LISTED RECORDS Block Start

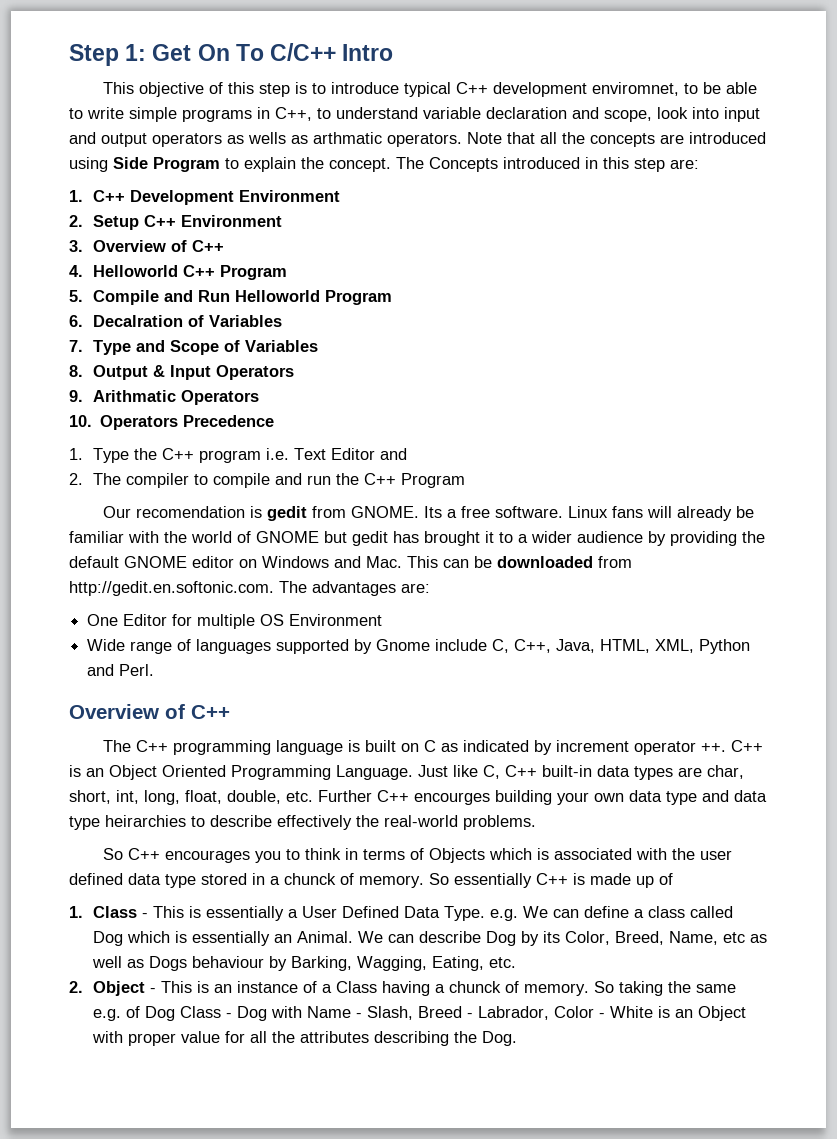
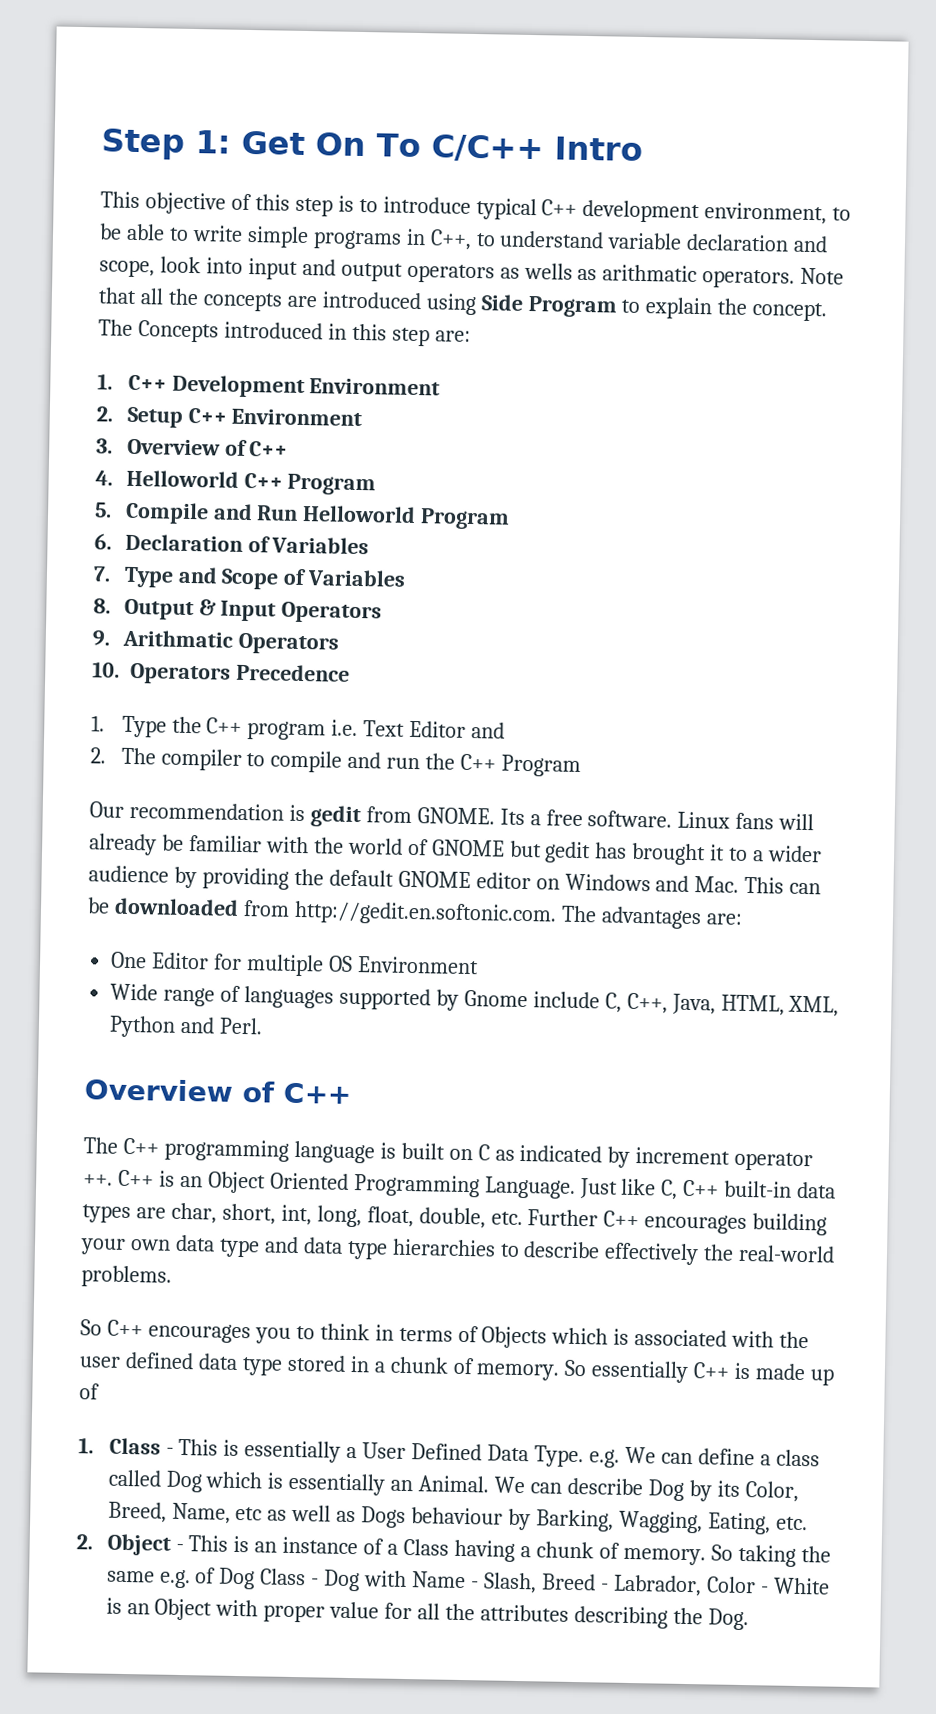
[591,82,679,96] enviromnet, -> [704,202,828,225] environment,
[313,132,382,144] arthmatic -> [602,264,698,282] arithmatic
[93,315,184,327] Decalration -> [124,533,243,552] Declaration
[135,506,245,518] recomendation -> [128,801,284,821] recommendation
[414,792,490,805] encourges -> [644,1214,748,1235] encourages
[105,815,186,827] heirarchies -> [391,1238,496,1257] hierarchies
[284,873,336,885] chunck -> [389,1356,449,1374] chunk
[449,981,502,993] chunck -> [535,1541,594,1559] chunk

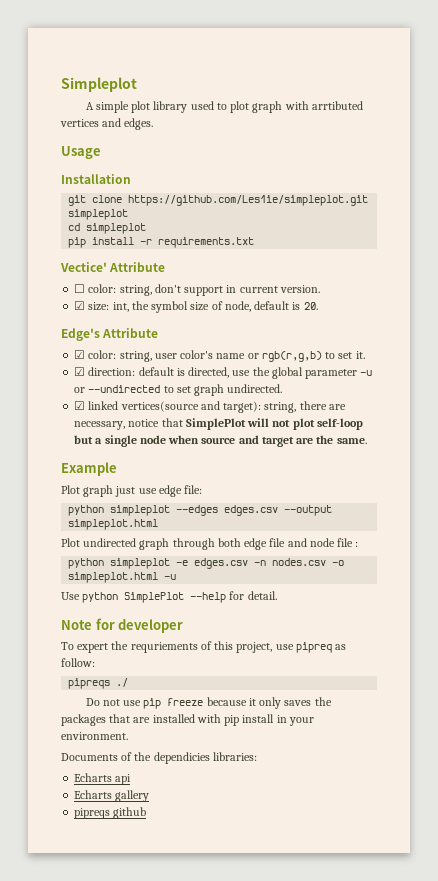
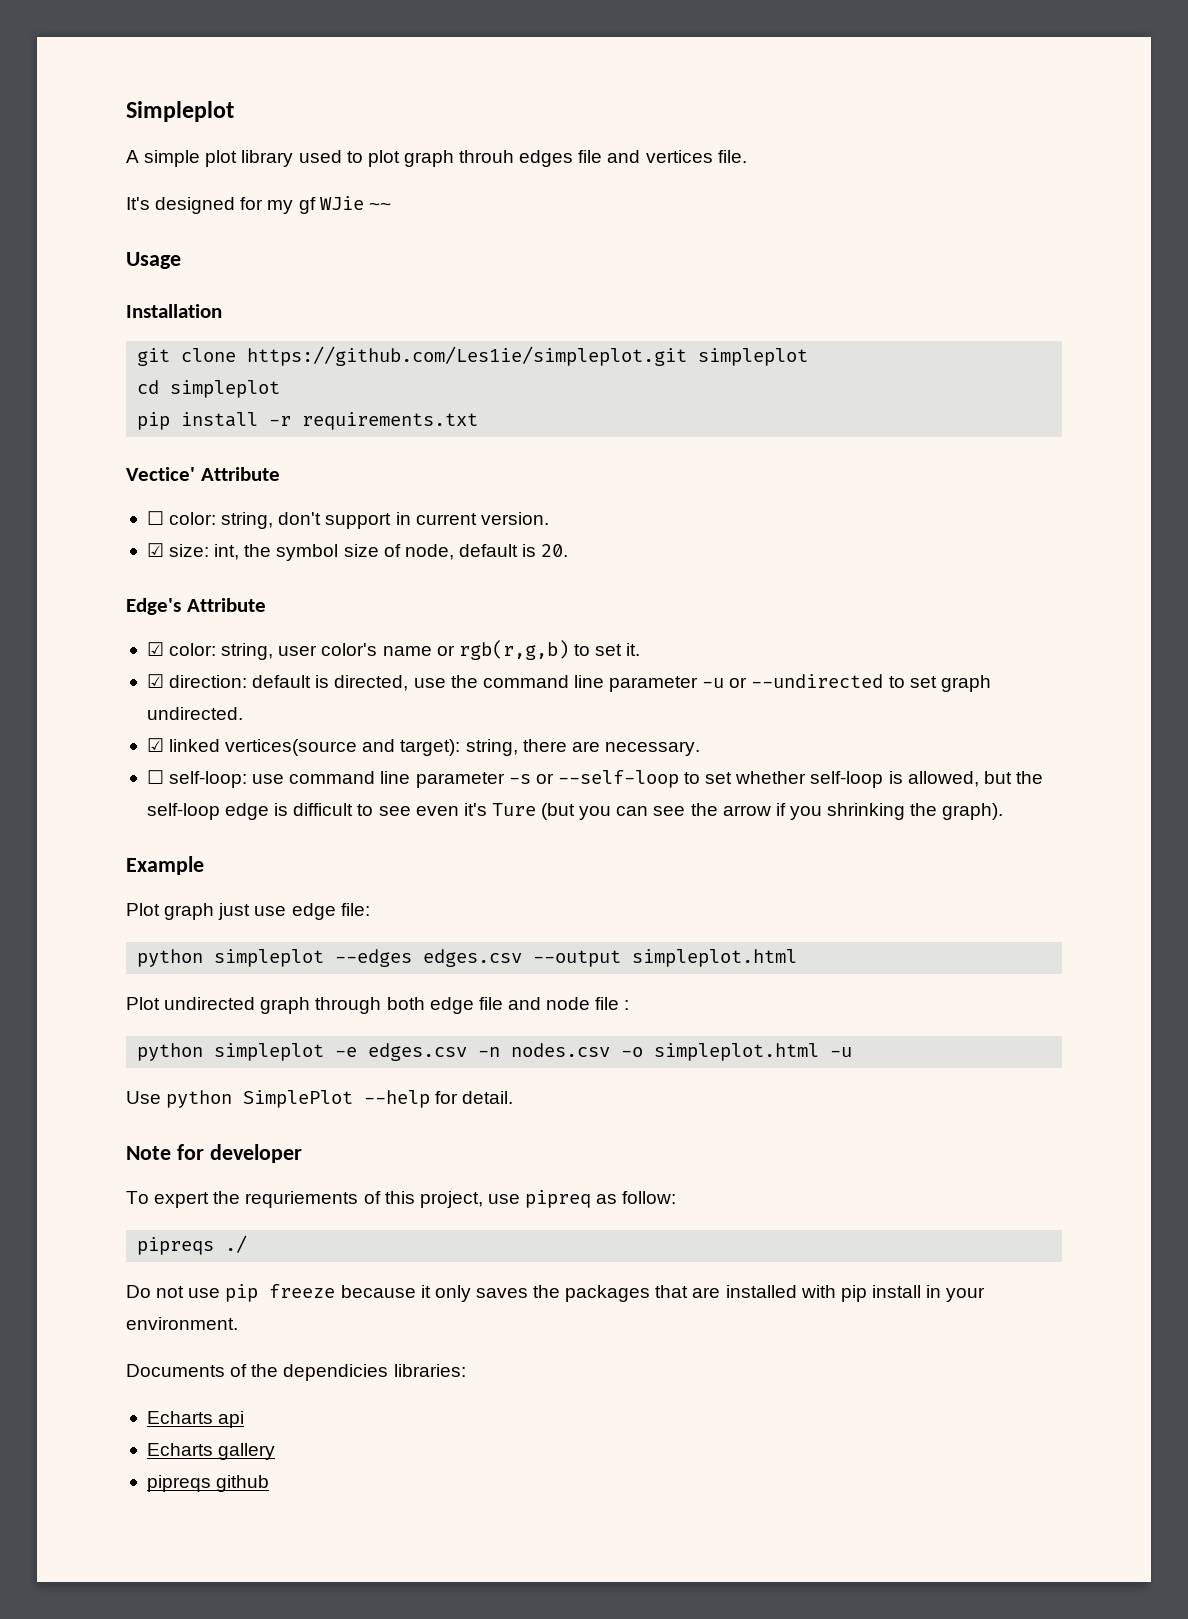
[284,101,363,110] [60,118,154,130] with arrtibuted vertices and edges. -> [459,150,747,167] [126,196,391,214] throuh edges file and vertices file. // It's designed for my gf WJie ~~
[271,367,303,379] global -> [482,675,604,688] command line
[74,418,363,430] [74,435,367,447] necessary, notice that SimplePlot will not plot self-loop but a single node when source and target are the same. -> [604,741,700,756] [146,770,1043,788] [146,803,1004,820] necessary. // ☐ self-loop: use command line parameter -s or --self-loop to set whether self-loop is allowed, but the self-loop edge is difficult to see even it's Ture (but you can see the arrow if you shrinking the graph).

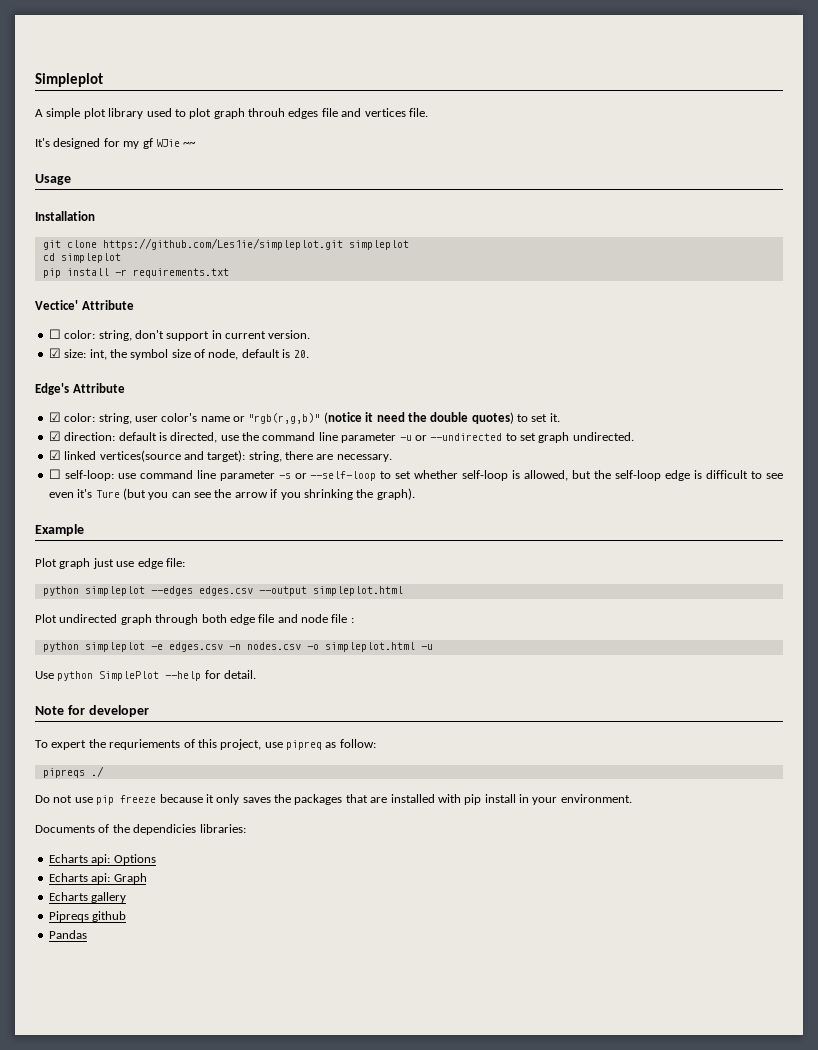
[458,640,569,660] rgb(r,g,b) -> [248,412,514,424] "rgb(r,g,b)" (notice it need the double quotes)
[218,1411,245,1428] api -> [91,854,156,865] [48,873,147,884] api: Options // Echarts api: Graph
[146,1475,211,1492] pipreqs -> [48,911,89,922] Pipreqs
(270, 1483) none -> [48,930,87,939] // Pandas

LISTED RECORDS Block End

◆ **WHAT IS BEING ASKED**
In the copy, no pictures should appear; the records themselves must be repeated exactly.

◆ **OUTPUT BELOW**
[591,82,679,96] enviromnet, -> [704,202,828,225] environment,
[313,132,382,144] arthmatic -> [602,264,698,282] arithmatic
[93,315,184,327] Decalration -> [124,533,243,552] Declaration
[135,506,245,518] recomendation -> [128,801,284,821] recommendation
[414,792,490,805] encourges -> [644,1214,748,1235] encourages
[105,815,186,827] heirarchies -> [391,1238,496,1257] hierarchies
[284,873,336,885] chunck -> [389,1356,449,1374] chunk
[449,981,502,993] chunck -> [535,1541,594,1559] chunk

[284,101,363,110] [60,118,154,130] with arrtibuted vertices and edges. -> [459,150,747,167] [126,196,391,214] throuh edges file and vertices file. // It's designed for my gf WJie ~~
[271,367,303,379] global -> [482,675,604,688] command line
[74,418,363,430] [74,435,367,447] necessary, notice that SimplePlot will not plot self-loop but a single node when source and target are the same. -> [604,741,700,756] [146,770,1043,788] [146,803,1004,820] necessary. // ☐ self-loop: use command line parameter -s or --self-loop to set whether self-loop is allowed, but the self-loop edge is difficult to see even it's Ture (but you can see the arrow if you shrinking the graph).

[458,640,569,660] rgb(r,g,b) -> [248,412,514,424] "rgb(r,g,b)" (notice it need the double quotes)
[218,1411,245,1428] api -> [91,854,156,865] [48,873,147,884] api: Options // Echarts api: Graph
[146,1475,211,1492] pipreqs -> [48,911,89,922] Pipreqs
(270, 1483) none -> [48,930,87,939] // Pandas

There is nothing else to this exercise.